Teacher Shortage Causes

What’s the Deal with the Shortage of Teachers Nationwide?

Schools across the U.S. are facing tremendous challenges in filling teacher vacancies.  There is little doubt that there will be children in classrooms across the United States who will begin the school year without a teacher in place in their classroom(s) or with teachers who have been placed in subjects outside their area of certification, or even with folks placed in the classroom because no one else was available.  You may have heard about this crisis, but you may not have heard what is factoring into this critical problem.

Teaching is not the only field where employers are having a hard time finding suitable employees.  We have all noted the many help wanted signs on businesses throughout our communities.  While many have blamed the pandemic and the “great resignation” for the problem, there is more to it than that.  From a demographic standpoint there is a problem baked into the number of employees available to hire.

For the longest time the Baby Boom generation was the largest generation in U.S. history.  The generation that followed the Boomers, Generation X, is smaller than the Boomer generation.  As the Boomers began to retire, it was thus a given that there would be fewer available employees in the talent pool.  It just stands to reason that one cannot fill vacant jobs when one has fewer folks entering and in the system than those who are leaving the system through retirement or death.  The Millennial Generation is now larger than the Baby Boom generation due to the natural process of decline in the number of Baby Boomers via death.  The Millennial Generation is considered to be those born between 1981 to 1996.  The youngest of the Millennials then are near the start of their professional careers and just beginning to be available to fill the roles being left behind by the last of the retiring Boomers and the beginning of retiring Gen Xers. (Source: https://www.pewresearch.org/fact-tank/2020/04/28/millennials-overtake-baby-boomers-as-americas-largest-generation/)  More specific evidence as well as child population projections can be accessed through the U.S. Census website (https://www.childstats.gov/AMERICASCHILDREN/tables/pop1.asp).

For the education field though, it’s more complicated than just demographics.  Not only is the education profession faced with the same demographic realities as other employment segments, fewer young people are choosing education for a career.  Per an EdWeek report in March of 2022, between 2008-2009 and 2018-2019 traditional teaching programs saw a 35% decline in enrollment.  No doubt some of this was due to the aforementioned demographic reality; however, it is also true that there have simply been fewer people choosing education for a career (https://www.edweek.org/teaching-learning/fewer-people-are-getting-teacher-degrees-prep-programs-sound-the-alarm/2022/03).

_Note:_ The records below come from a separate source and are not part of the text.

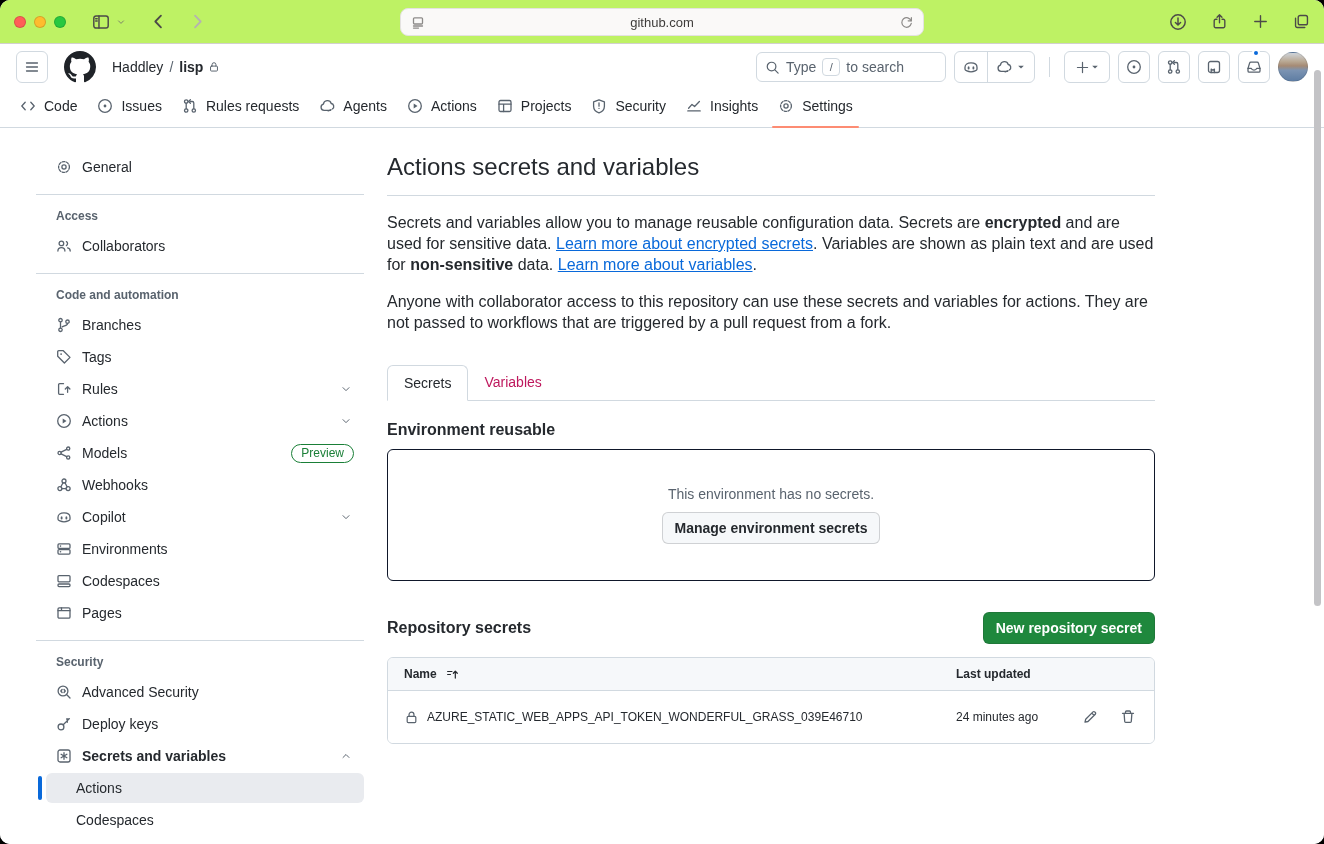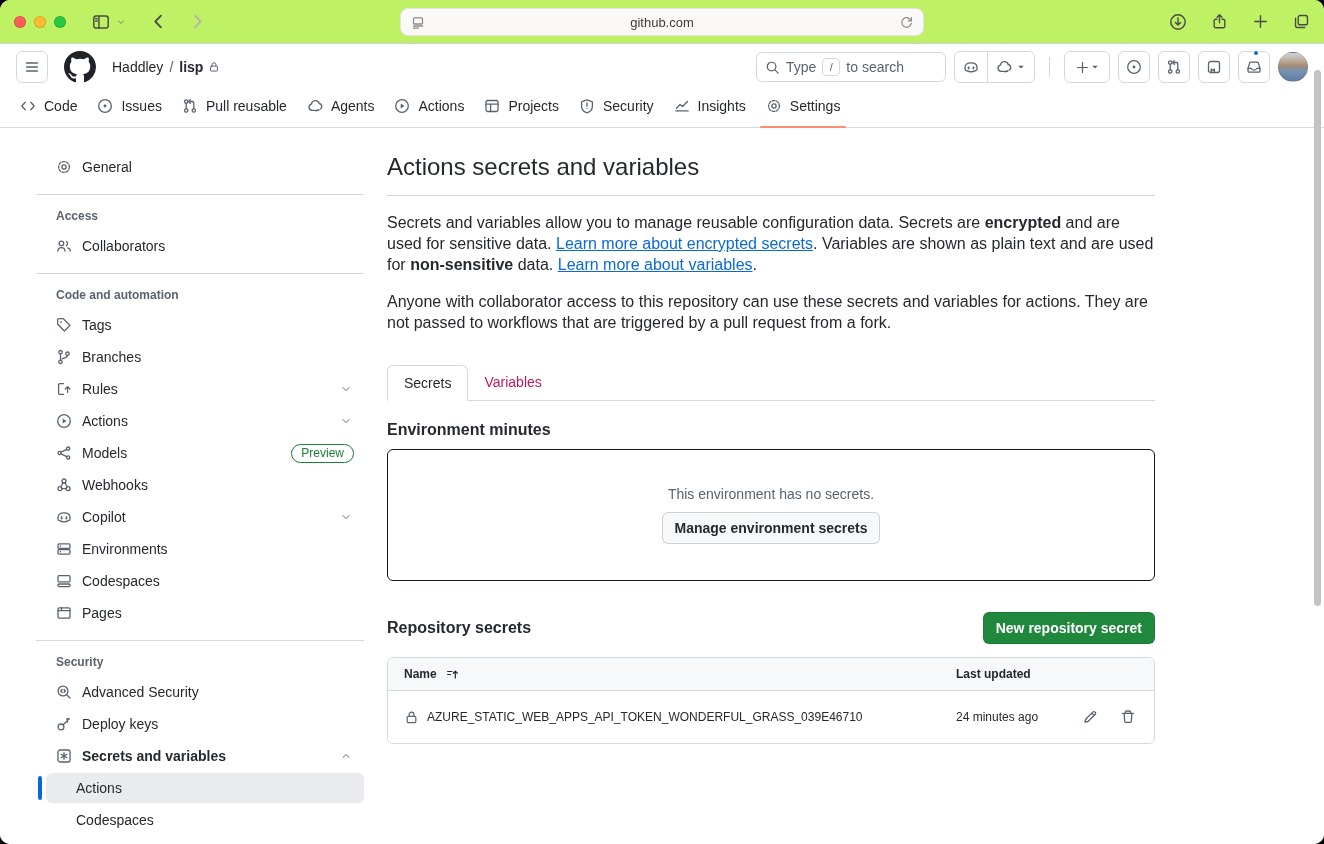"Pull reusable" span { text: Pull reusable -> Rules requests }
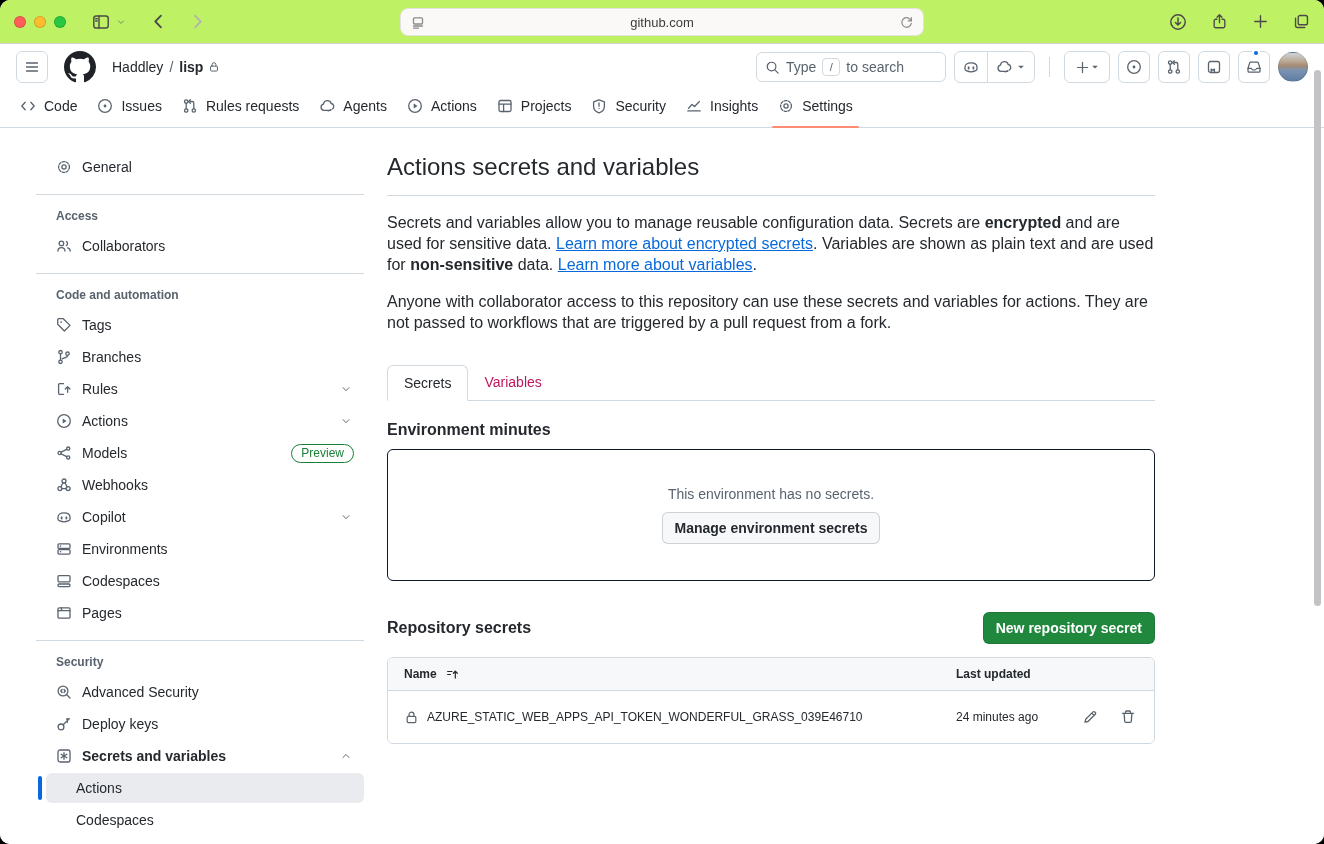"Tags" div.sb-item { order: before "Branches" -> after "Branches" }
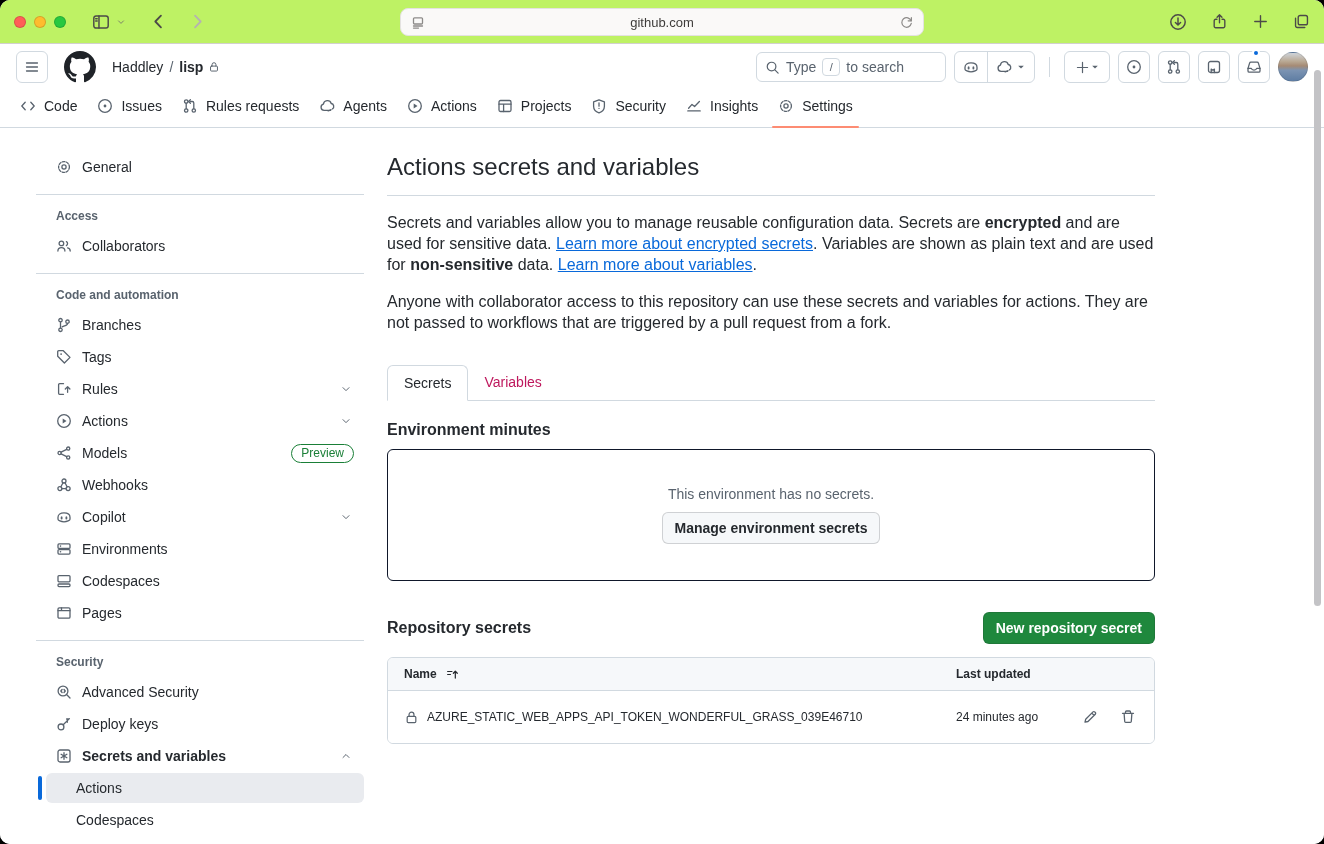"Environment minutes" h2.h2 { text: minutes -> reusable }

Combine the unavoidable facts presented by a demographically smaller workforce (temporary though that may be), fewer folks choosing the profession, and a rise in the number of children in the U.S. and you have a perfect storm of factors that have resulted in the teacher availability crisis.  Based on demographics alone, it is not surprising that there is a short supply of teachers or workers in any field for that matter.  This reality is being borne out in the current labor marketplace.  Add in folks not choosing education with a rising school age population and you have an accurate account of the headwinds facing schools.

But the factors above are not all of the story.  While the teacher employment crisis is finally getting attention in both the media and from some government agencies, it cannot be said that no one was sounding the alarm on the now present crisis.  Education associations, state committees, and individuals have warned that this crisis was imminent for a long time now.  I have personally warned thought leaders and politicians that this day was coming for over a decade now.  The public should not accept any public official whose been around for any length of time claiming this day could not be seen on the horizon.  They were duly warned.

In Michigan there is finally money in the budget to help grow the teaching profession.  Whether this will draw young people into the profession is unknown.  Teachers regularly site low pay and stress as two of the leading causes for walking away from the profession.  Programs to forgive college debt and to provide stipends for student teachers do not directly address either of those two challenges.  Thus the medicine concocted by the state may be directed at the wrong source of the malady.  Only time will tell.  

Time, however, is not something today’s students have.  Even if the approaches being tried are successful, there is at least a four or five year delay in improvements to the teacher availability pipeline.  That is potentially another half decade of schools struggling to find teaching staff and endlessly poaching one another for qualified adults in classrooms.  We must be prepared to adjust rapidly and realistically to this crisis if we are to provide the education children need and that our society and our businesses require to thrive.